Re: Bug on update timing of walrcv->flushedUpto variable

From: Kyotaro Horiguchi <horikyota(dot)ntt(at)gmail(dot)com>
To: mengjuan(dot)cmj(at)alibaba-inc(dot)com
Cc: bossartn(at)amazon(dot)com, x4mmm(at)yandex-team(dot)ru, hlinnaka(at)iki(dot)fi, pgsql-hackers(at)lists(dot)postgresql(dot)org
Subject: Re: Bug on update timing of walrcv->flushedUpto variable
Date: 2021-03-29 01:54:41
Message-ID: 20210329.105441.1978082841561262877.horikyota.ntt@gmail.com
Views: Raw Message | Whole Thread | Download mbox | Resend email
Thread:
Lists: pgsql-hackers

Hi.

(Added Nathan, Andrey and Heikki in Cc:)

At Fri, 26 Mar 2021 23:44:21 +0800, "蔡梦娟(玊于)" <mengjuan(dot)cmj(at)alibaba-inc(dot)com> wrote in
> Hi, all
>
> Recently, I found a bug on update timing of walrcv->flushedUpto variable, consider the following scenario, there is one Primary node, one Standby node which streaming from Primary:
> There are a large number of SQL running in the Primary, and the length of the xlog record generated by these SQL maybe greater than the left space of current page so that it needs to be written cross pages. As shown below, the length of the last_xlog of wal_1 is greater than the left space of last_page, so it has to be written in wal_2. If Primary crashed after flused the last_page of wal_1 to disk, the remian content of last_xlog hasn't been flushed in time, then the last_xlog in wal_1 will be incomplete. And Standby also received the wal_1 by wal-streaming in this case.

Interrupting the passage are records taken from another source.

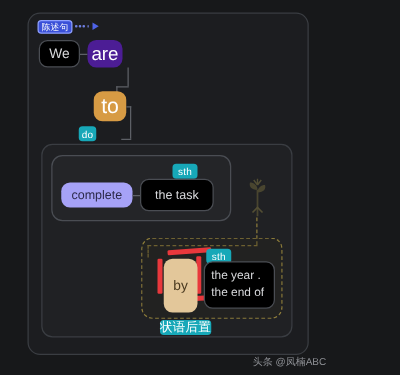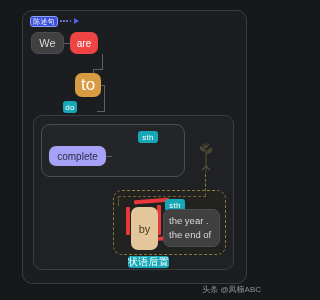--- a/index.html
+++ b/index.html
@@ -23,7 +23,7 @@
     border-radius:7px;box-sizing:border-box;white-space:nowrap;
   }
   .node-plain{
-    background:#404040;border:1px solid #4a4d53;color:#d8d9dc;
+    background:#000000;border:1px solid #4a4d53;color:#d8d9dc;
   }
   .node-solid{color:#ffffff;}
 

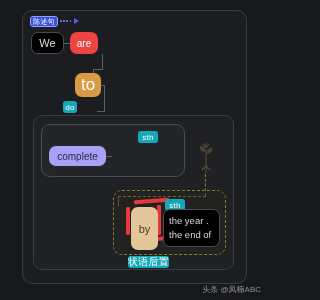--- a/index.html
+++ b/index.html
@@ -97,7 +97,7 @@
 
   <div class="wire wire-h" style="left:64px;top:43px;width:6px;"></div>
 
-  <div class="node node-solid" style="left:70px;top:32px;width:28px;height:22px;font-size:10px;background:#ef4444;">are</div>
+  <div class="node node-solid" style="left:70px;top:32px;width:28px;height:22px;font-size:15px;background:#4c1d95;">are</div>
 
   <div class="wire wire-v" style="left:102px;top:54px;height:15px;"></div>
   <div class="wire wire-h" style="left:93px;top:69px;width:10px;"></div>

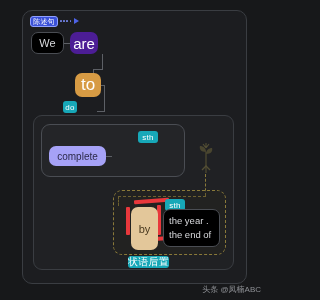--- a/index.html
+++ b/index.html
@@ -122,6 +122,7 @@
 
   <div class="wire wire-h" style="left:106px;top:156px;width:6px;"></div>
 
+  <div class="node node-plain" style="left:112px;top:143px;width:59px;height:26px;font-size:10px;">the task</div>
 
   <svg class="sprout" style="left:198px;top:140px;" width="16" height="34" viewBox="0 0 16 34">
     <path d="M8 33 L8 12" stroke="#6b6338" stroke-width="1.4" fill="none"></path>

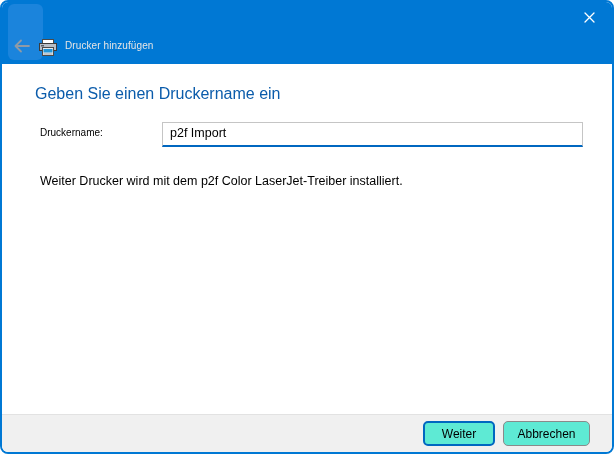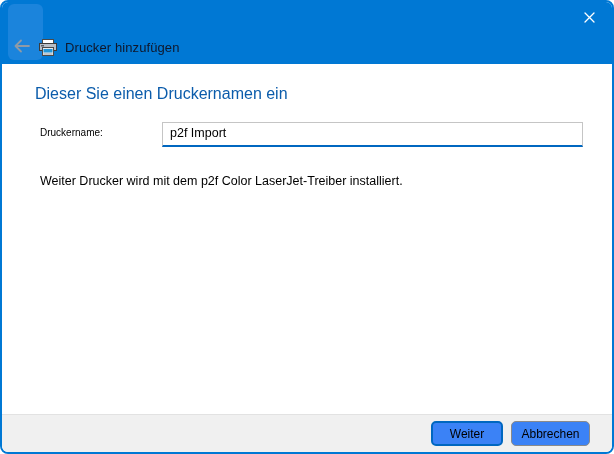--- a/index.html
+++ b/index.html
@@ -53,8 +53,8 @@
   .window-title {
     position: absolute;
     left: 63px; top: 38px;
-    color: #0f172a;
-    font-size: 13px;
+    color: #e5e5e5;
+    font-size: 10px;
     letter-spacing: 0.1px;
     white-space: nowrap;
     text-align: right;

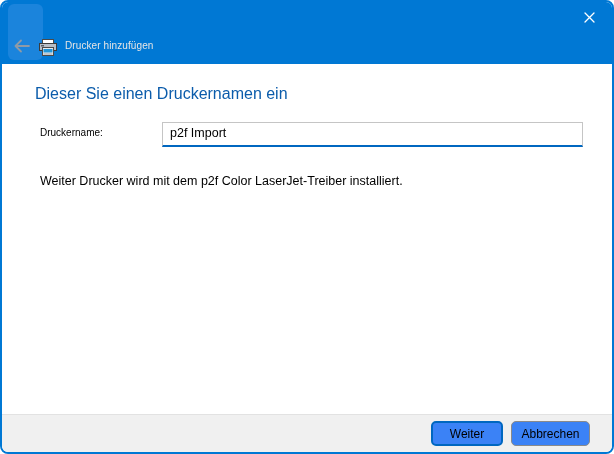--- a/index.html
+++ b/index.html
@@ -174,7 +174,7 @@
   </div>
 
   <div class="content">
-    <div class="heading">Dieser Sie einen Druckernamen ein</div>
+    <div class="heading">Geben Sie einen Druckername ein</div>
 
     <label class="field-label">Druckername:</label>
 

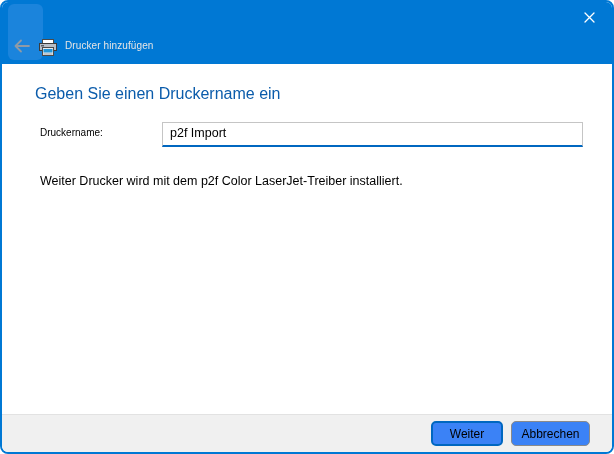--- a/index.html
+++ b/index.html
@@ -119,7 +119,7 @@
     font-family: "Liberation Sans", "DejaVu Sans", sans-serif;
     font-size: 12px;
     color: #000000;
-    background: #3b82f6;
+    background: #5eead4;
     border-radius: 5px;
     display: inline-flex;
     align-items: center;

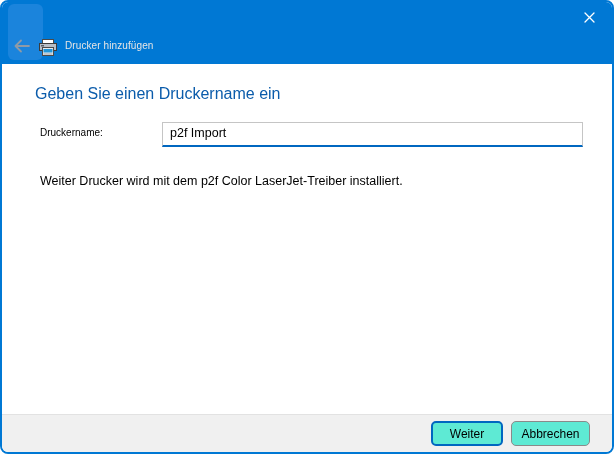--- a/index.html
+++ b/index.html
@@ -131,7 +131,7 @@
     border: 2px solid #0067C0;
   }
   .btn-normal {
-    width: 79px;
+    width: 87px;
     border: 1px solid #8A8A8A;
   }
 </style>

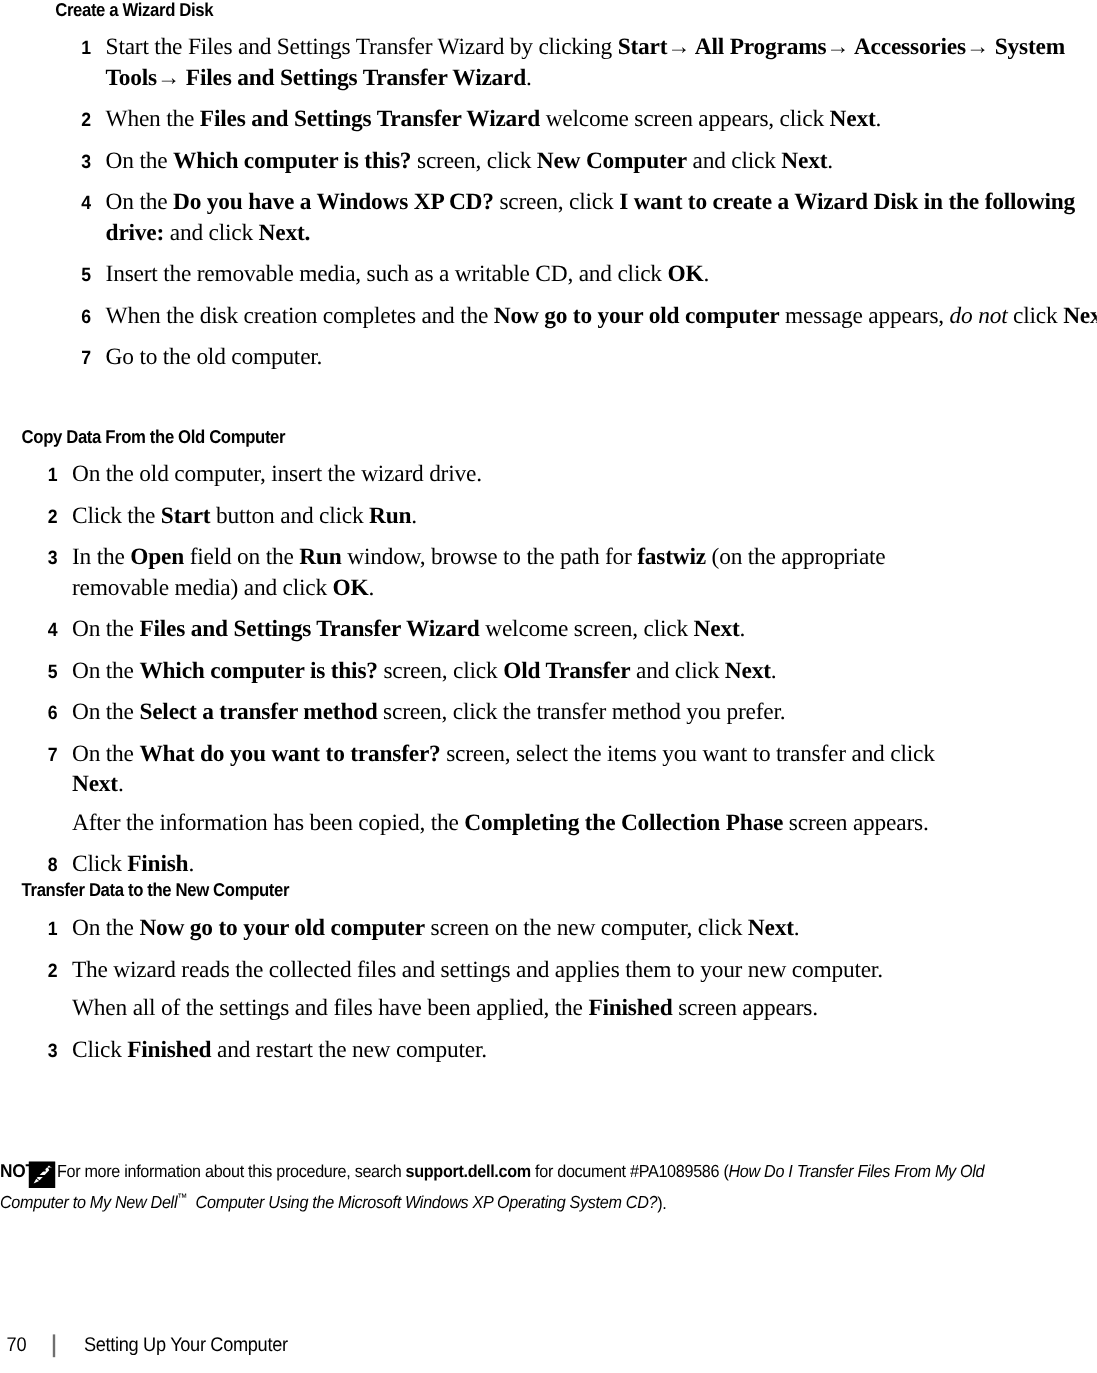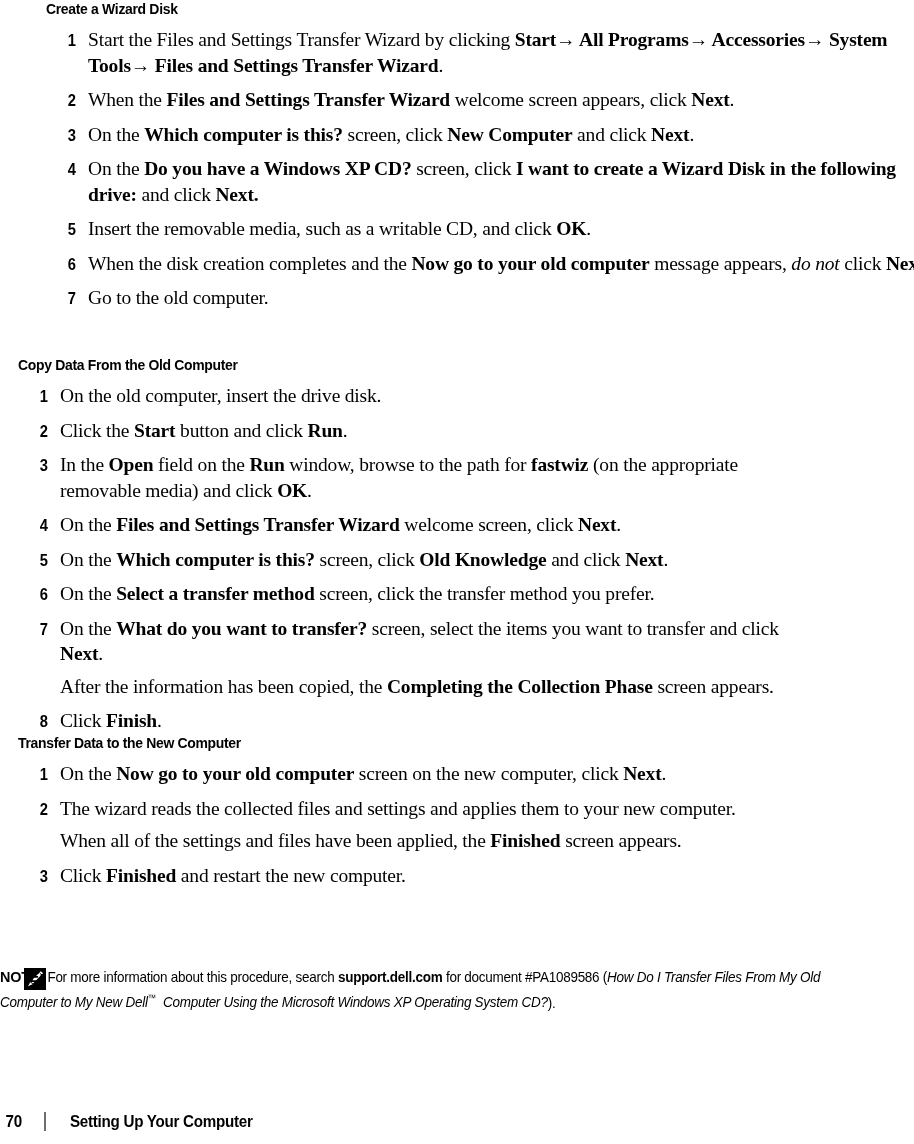--- a/index.html
+++ b/index.html
@@ -212,7 +212,7 @@
 
       <li class="step">
         <span class="step-num">1</span>
-        <span class="step-body">On the old computer, insert the drive disk.</span>
+        <span class="step-body">On the old computer, insert the wizard drive.</span>
       </li>
 
       <li class="step">

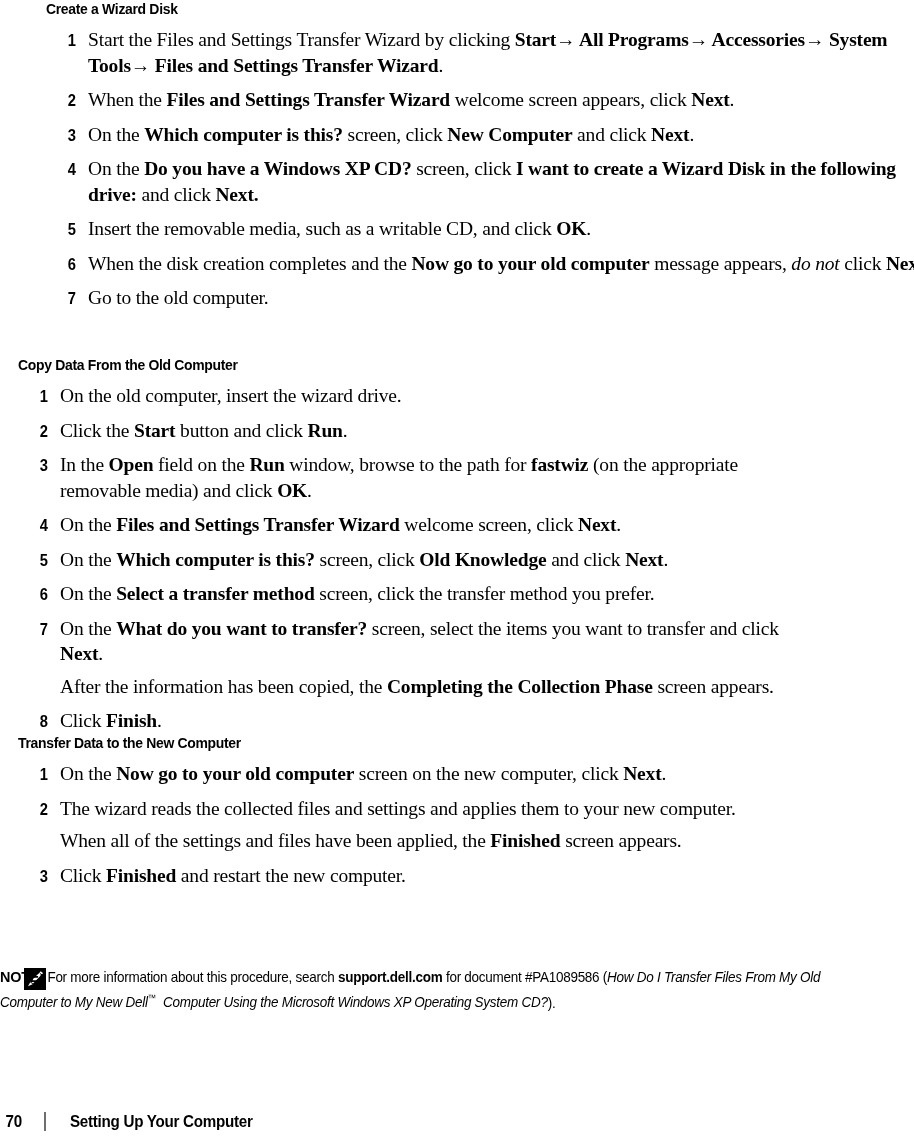--- a/index.html
+++ b/index.html
@@ -232,7 +232,7 @@
 
       <li class="step">
         <span class="step-num">5</span>
-        <span class="step-body">On the <b class="ui">Which computer is this?</b> screen, click <b class="ui">Old Knowledge</b> and click <b class="ui">Next</b>.</span>
+        <span class="step-body">On the <b class="ui">Which computer is this?</b> screen, click <b class="ui">Old Transfer</b> and click <b class="ui">Next</b>.</span>
       </li>
 
       <li class="step">

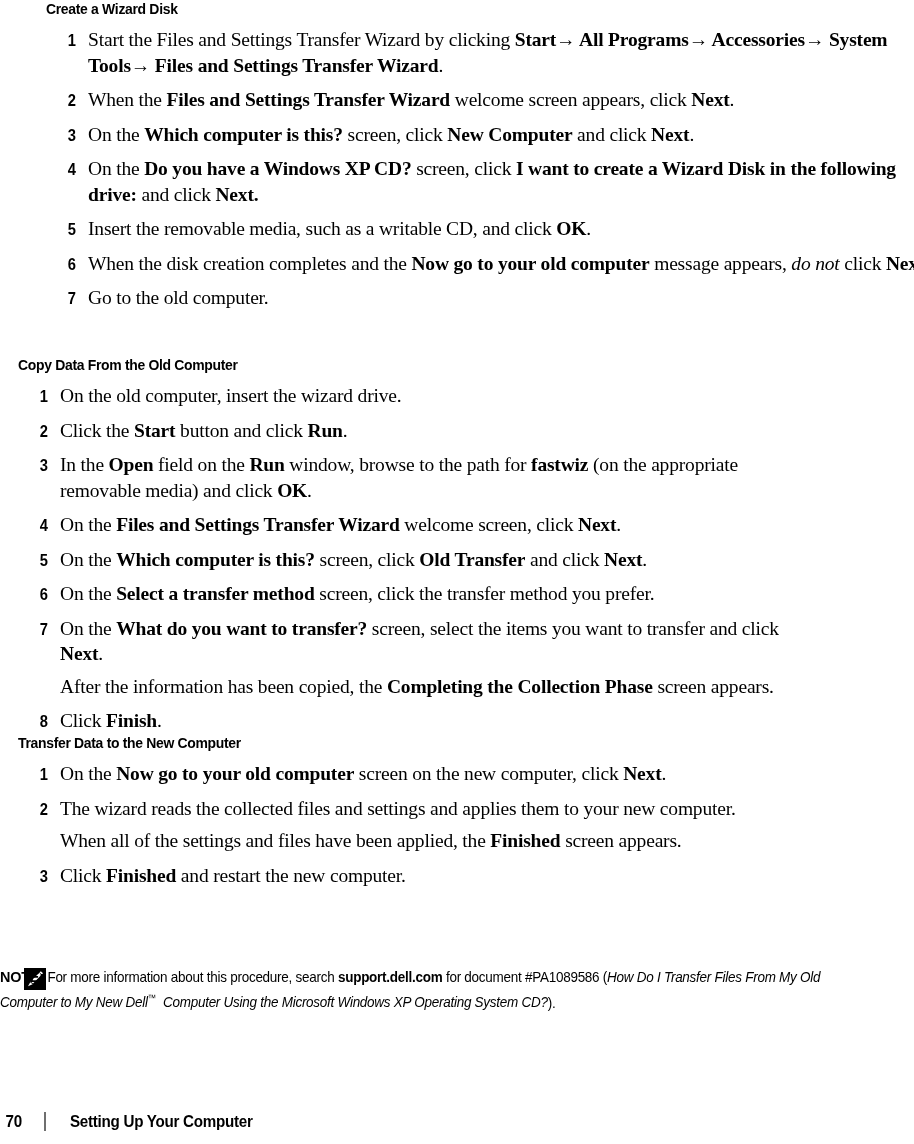--- a/index.html
+++ b/index.html
@@ -131,7 +131,7 @@
     width: 914px;
     height: 26px;
     font-family: "Liberation Sans", "DejaVu Sans", sans-serif;
-    font-weight: bold;
+    font-weight: normal;
     font-size: 16.5px;
     letter-spacing: -0.3px;
     display: flex;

It seems like the same with the issue discussed in [1].

There are two symptom of the issue, one is that archive ends with a
segment that ends with a immature WAL record, which causes
inconsistency between archive and pg_wal directory. Another is , as
you saw, walreceiver receives an immature record at the end of a
segment, which prevents recovery from proceeding.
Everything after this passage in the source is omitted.